**Directions for this task:** Everything from the line that contains "(535, 173) none" to the end of the records below, both lines included, should be transcribed exactly and returned alone.

**Recorded information:**
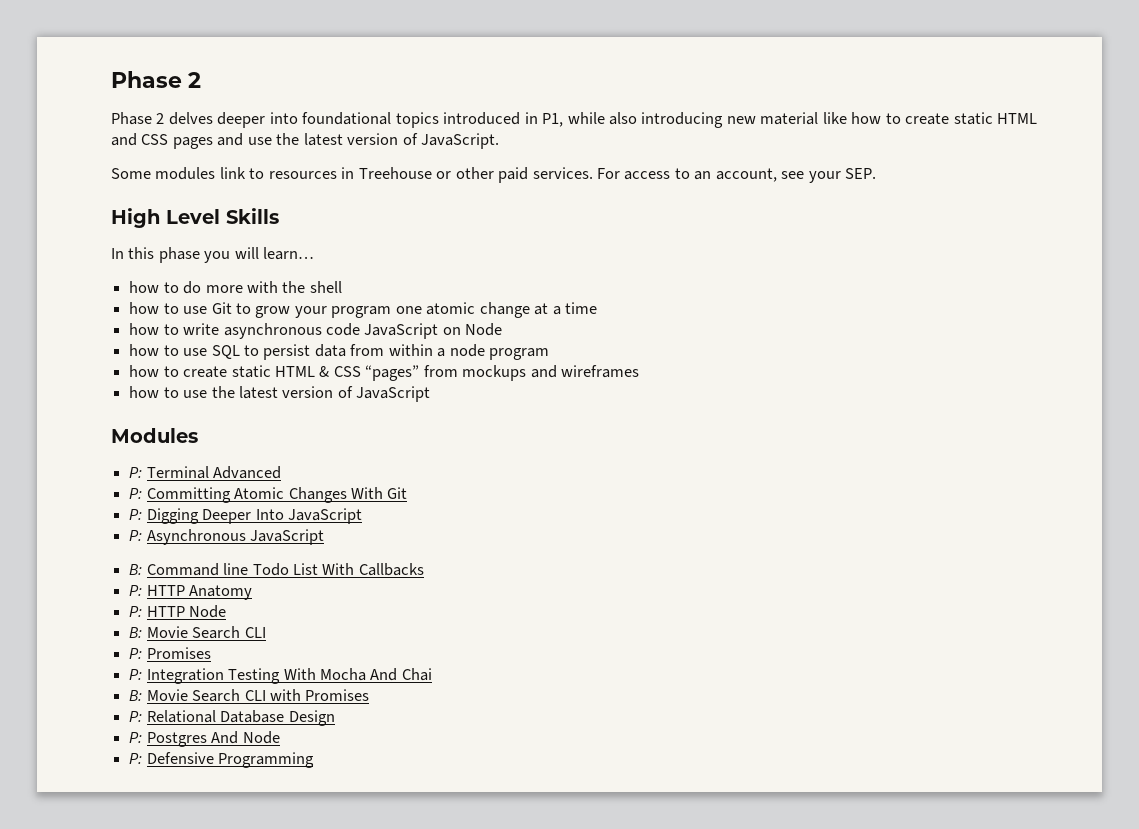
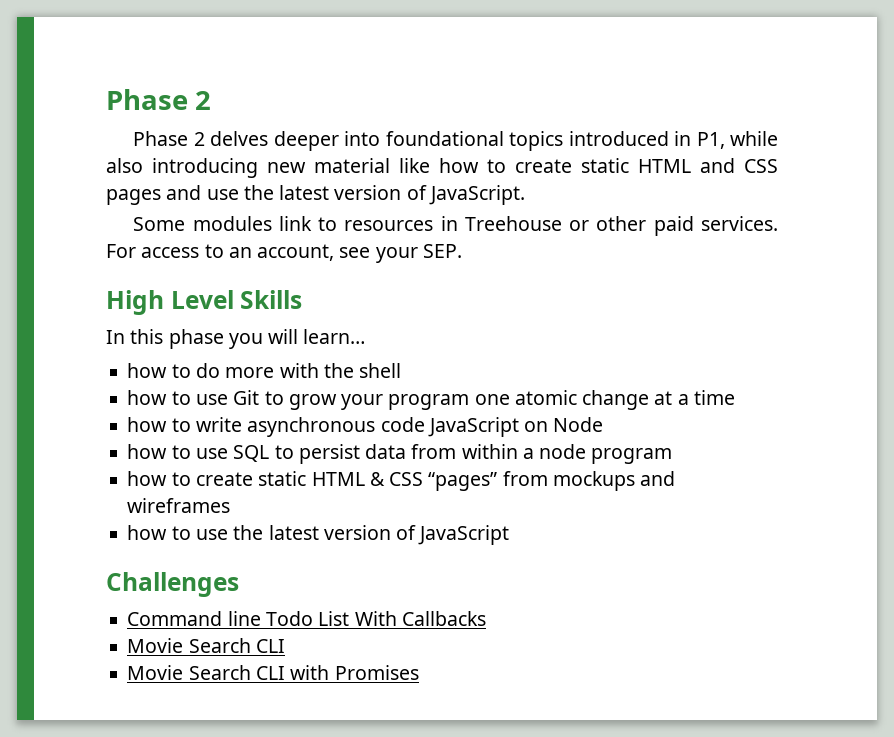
[111,428,198,443] [129,466,282,479] [129,487,408,503] [129,508,362,524] [129,529,325,545] [129,564,143,575] Modules // P: Terminal Advanced // P: Committing Atomic Changes With Git // P: Digging Deeper Into JavaScript // P: Asynchronous JavaScript // B: -> [106,572,239,597] Challenges //
[129,585,253,600] [129,605,227,618] [129,626,266,639] [129,647,211,659] [129,668,432,684] [129,690,143,701] P: HTTP Anatomy // P: HTTP Node // B: Movie Search CLI // P: Promises // P: Integration Testing With Mocha And Chai // B: -> [127,638,285,653] Movie Search CLI //
[129,710,335,726] [129,731,280,747] [129,752,315,768] // P: Relational Database Design // P: Postgres And Node // P: Defensive Programming -> (419, 672) none

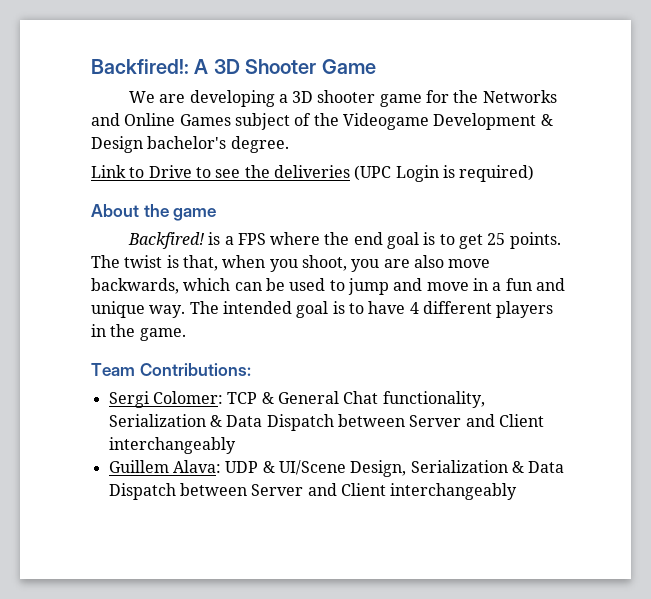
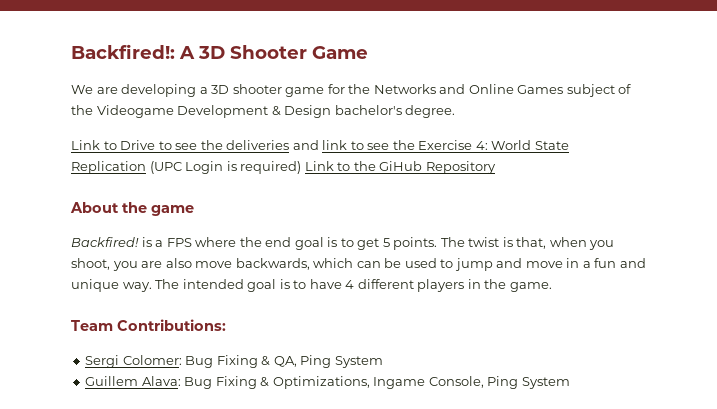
(350, 171) none -> [292,140,569,150] [71,161,146,174] and link to see the Exercise 4: World State Replication
(535, 173) none -> [304,161,496,174] Link to the GiHub Repository
[487,233,506,245] 25 -> [382,238,390,247] 5
[227,391,485,408] [108,414,544,431] [108,437,236,454] [108,460,565,477] [108,483,518,500] TCP & General Chat functionality, Serialization & Data Dispatch between Server and Client interchangeably // Guillem Alava: UDP & UI/Scene Design, Serialization & Data Dispatch between Server and Client interchangeably -> [185,355,383,368] [85,376,570,389] Bug Fixing & QA, Ping System // Guillem Alava: Bug Fixing & Optimizations, Ingame Console, Ping System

**Task solution:**
(535, 173) none -> [304,161,496,174] Link to the GiHub Repository
[487,233,506,245] 25 -> [382,238,390,247] 5
[227,391,485,408] [108,414,544,431] [108,437,236,454] [108,460,565,477] [108,483,518,500] TCP & General Chat functionality, Serialization & Data Dispatch between Server and Client interchangeably // Guillem Alava: UDP & UI/Scene Design, Serialization & Data Dispatch between Server and Client interchangeably -> [185,355,383,368] [85,376,570,389] Bug Fixing & QA, Ping System // Guillem Alava: Bug Fixing & Optimizations, Ingame Console, Ping System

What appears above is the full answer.